[Task brief]
Nothing but the entries, copied exactly, should appear in the response.
-- Records for this task follows --
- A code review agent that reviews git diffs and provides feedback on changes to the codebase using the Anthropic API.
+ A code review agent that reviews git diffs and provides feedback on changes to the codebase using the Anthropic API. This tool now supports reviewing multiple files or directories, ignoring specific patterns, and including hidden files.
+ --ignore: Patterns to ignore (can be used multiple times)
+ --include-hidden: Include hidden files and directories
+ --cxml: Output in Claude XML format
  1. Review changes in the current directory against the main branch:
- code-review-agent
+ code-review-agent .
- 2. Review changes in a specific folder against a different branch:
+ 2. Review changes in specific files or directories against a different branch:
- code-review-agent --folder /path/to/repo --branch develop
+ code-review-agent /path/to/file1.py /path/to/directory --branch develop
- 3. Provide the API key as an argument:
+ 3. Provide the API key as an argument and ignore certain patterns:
-- Records for this task concluded --
[Answer to this exercise]
- A code review agent that reviews git diffs and provides feedback on changes to the codebase using the Anthropic API.
+ A code review agent that reviews git diffs and provides feedback on changes to the codebase using the Anthropic API. This tool now supports reviewing multiple files or directories, ignoring specific patterns, and including hidden files.
+ --ignore: Patterns to ignore (can be used multiple times)
+ --include-hidden: Include hidden files and directories
+ --cxml: Output in Claude XML format
  1. Review changes in the current directory against the main branch:
- code-review-agent
+ code-review-agent .
- 2. Review changes in a specific folder against a different branch:
+ 2. Review changes in specific files or directories against a different branch:
- code-review-agent --folder /path/to/repo --branch develop
+ code-review-agent /path/to/file1.py /path/to/directory --branch develop
- 3. Provide the API key as an argument:
+ 3. Provide the API key as an argument and ignore certain patterns:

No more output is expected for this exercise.